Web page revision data
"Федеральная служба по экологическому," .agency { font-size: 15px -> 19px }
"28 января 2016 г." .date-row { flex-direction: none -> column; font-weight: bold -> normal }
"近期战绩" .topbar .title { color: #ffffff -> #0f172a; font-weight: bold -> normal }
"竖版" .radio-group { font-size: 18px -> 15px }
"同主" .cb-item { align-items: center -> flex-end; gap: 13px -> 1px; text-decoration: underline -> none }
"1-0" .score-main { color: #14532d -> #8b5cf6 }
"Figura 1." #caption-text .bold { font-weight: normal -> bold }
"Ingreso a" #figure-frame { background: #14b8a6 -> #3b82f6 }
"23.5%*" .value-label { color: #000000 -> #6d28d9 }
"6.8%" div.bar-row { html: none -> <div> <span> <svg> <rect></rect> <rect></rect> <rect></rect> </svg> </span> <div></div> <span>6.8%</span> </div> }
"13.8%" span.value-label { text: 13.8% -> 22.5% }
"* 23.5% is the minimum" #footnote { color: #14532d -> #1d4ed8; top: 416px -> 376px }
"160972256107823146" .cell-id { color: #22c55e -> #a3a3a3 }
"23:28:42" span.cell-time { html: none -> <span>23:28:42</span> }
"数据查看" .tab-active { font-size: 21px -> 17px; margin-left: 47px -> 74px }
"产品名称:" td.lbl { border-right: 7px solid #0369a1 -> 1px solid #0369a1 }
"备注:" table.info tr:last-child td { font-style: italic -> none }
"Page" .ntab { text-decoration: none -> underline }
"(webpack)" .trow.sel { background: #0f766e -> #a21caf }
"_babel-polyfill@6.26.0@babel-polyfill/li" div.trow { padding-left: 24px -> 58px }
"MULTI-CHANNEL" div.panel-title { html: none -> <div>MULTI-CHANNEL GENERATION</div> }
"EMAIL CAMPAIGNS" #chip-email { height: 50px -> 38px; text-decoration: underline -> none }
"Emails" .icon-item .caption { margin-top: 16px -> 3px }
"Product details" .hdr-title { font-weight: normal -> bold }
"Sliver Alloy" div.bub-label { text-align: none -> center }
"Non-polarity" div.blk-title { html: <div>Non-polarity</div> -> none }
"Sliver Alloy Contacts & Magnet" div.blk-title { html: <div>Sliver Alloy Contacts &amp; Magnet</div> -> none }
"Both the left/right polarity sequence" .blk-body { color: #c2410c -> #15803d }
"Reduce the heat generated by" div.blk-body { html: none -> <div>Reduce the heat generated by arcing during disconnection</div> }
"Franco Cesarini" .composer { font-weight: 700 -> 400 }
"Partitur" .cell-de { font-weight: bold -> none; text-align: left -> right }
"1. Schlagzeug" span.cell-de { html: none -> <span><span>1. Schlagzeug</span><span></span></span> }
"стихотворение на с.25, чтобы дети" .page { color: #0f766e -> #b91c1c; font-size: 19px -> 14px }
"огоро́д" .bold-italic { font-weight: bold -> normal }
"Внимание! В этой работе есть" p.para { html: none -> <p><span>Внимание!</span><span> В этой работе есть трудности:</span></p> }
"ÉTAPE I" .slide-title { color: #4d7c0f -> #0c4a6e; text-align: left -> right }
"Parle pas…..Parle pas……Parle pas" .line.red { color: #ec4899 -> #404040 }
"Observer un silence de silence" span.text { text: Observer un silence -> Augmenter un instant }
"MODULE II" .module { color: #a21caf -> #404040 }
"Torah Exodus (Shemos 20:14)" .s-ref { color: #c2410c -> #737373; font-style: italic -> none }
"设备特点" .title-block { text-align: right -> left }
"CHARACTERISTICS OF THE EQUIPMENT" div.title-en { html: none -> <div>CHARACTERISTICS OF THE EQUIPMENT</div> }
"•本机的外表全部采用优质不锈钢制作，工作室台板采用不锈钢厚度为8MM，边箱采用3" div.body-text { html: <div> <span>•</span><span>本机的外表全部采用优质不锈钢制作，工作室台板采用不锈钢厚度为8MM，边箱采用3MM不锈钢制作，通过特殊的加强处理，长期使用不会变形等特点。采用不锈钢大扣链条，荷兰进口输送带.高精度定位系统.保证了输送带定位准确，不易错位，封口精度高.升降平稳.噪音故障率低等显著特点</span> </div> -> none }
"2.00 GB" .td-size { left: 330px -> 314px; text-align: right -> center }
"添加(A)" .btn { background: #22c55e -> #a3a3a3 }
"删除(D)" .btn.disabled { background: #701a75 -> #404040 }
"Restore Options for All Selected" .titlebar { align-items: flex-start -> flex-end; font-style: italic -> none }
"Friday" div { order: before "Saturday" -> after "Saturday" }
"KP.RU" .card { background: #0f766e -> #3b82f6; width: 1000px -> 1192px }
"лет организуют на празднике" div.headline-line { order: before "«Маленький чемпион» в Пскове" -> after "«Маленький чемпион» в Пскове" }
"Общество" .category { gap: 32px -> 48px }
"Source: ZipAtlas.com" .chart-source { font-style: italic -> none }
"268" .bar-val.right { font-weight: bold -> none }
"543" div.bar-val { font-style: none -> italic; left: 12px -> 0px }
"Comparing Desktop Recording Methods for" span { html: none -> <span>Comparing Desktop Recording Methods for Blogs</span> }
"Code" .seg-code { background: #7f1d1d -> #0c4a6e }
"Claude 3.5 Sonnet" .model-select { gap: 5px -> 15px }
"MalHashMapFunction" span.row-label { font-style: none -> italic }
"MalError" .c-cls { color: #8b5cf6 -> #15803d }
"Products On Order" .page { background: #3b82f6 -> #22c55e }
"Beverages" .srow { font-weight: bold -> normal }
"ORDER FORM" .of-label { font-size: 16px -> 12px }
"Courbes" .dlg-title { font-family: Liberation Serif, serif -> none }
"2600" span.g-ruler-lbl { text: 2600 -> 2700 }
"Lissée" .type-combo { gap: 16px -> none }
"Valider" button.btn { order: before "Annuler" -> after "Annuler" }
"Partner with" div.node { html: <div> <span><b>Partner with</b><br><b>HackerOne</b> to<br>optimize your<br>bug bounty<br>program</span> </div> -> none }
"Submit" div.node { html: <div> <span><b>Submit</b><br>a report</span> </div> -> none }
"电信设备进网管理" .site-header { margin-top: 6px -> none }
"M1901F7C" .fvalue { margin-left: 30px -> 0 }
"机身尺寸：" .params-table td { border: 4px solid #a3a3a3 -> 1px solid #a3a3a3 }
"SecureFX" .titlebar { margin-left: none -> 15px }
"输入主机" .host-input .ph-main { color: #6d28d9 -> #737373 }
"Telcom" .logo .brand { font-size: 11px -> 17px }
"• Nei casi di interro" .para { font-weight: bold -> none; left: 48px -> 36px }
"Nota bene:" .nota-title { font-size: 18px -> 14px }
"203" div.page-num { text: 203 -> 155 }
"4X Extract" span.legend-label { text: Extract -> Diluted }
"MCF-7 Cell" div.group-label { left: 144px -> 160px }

Problem details. Transcribe verbatim. Cover the lines from the first line of the entries above to the line containing "#0f766e -> #a21caf", inclusive.

Answer box.
"Федеральная служба по экологическому," .agency { font-size: 15px -> 19px }
"28 января 2016 г." .date-row { flex-direction: none -> column; font-weight: bold -> normal }
"近期战绩" .topbar .title { color: #ffffff -> #0f172a; font-weight: bold -> normal }
"竖版" .radio-group { font-size: 18px -> 15px }
"同主" .cb-item { align-items: center -> flex-end; gap: 13px -> 1px; text-decoration: underline -> none }
"1-0" .score-main { color: #14532d -> #8b5cf6 }
"Figura 1." #caption-text .bold { font-weight: normal -> bold }
"Ingreso a" #figure-frame { background: #14b8a6 -> #3b82f6 }
"23.5%*" .value-label { color: #000000 -> #6d28d9 }
"6.8%" div.bar-row { html: none -> <div> <span> <svg> <rect></rect> <rect></rect> <rect></rect> </svg> </span> <div></div> <span>6.8%</span> </div> }
"13.8%" span.value-label { text: 13.8% -> 22.5% }
"* 23.5% is the minimum" #footnote { color: #14532d -> #1d4ed8; top: 416px -> 376px }
"160972256107823146" .cell-id { color: #22c55e -> #a3a3a3 }
"23:28:42" span.cell-time { html: none -> <span>23:28:42</span> }
"数据查看" .tab-active { font-size: 21px -> 17px; margin-left: 47px -> 74px }
"产品名称:" td.lbl { border-right: 7px solid #0369a1 -> 1px solid #0369a1 }
"备注:" table.info tr:last-child td { font-style: italic -> none }
"Page" .ntab { text-decoration: none -> underline }
"(webpack)" .trow.sel { background: #0f766e -> #a21caf }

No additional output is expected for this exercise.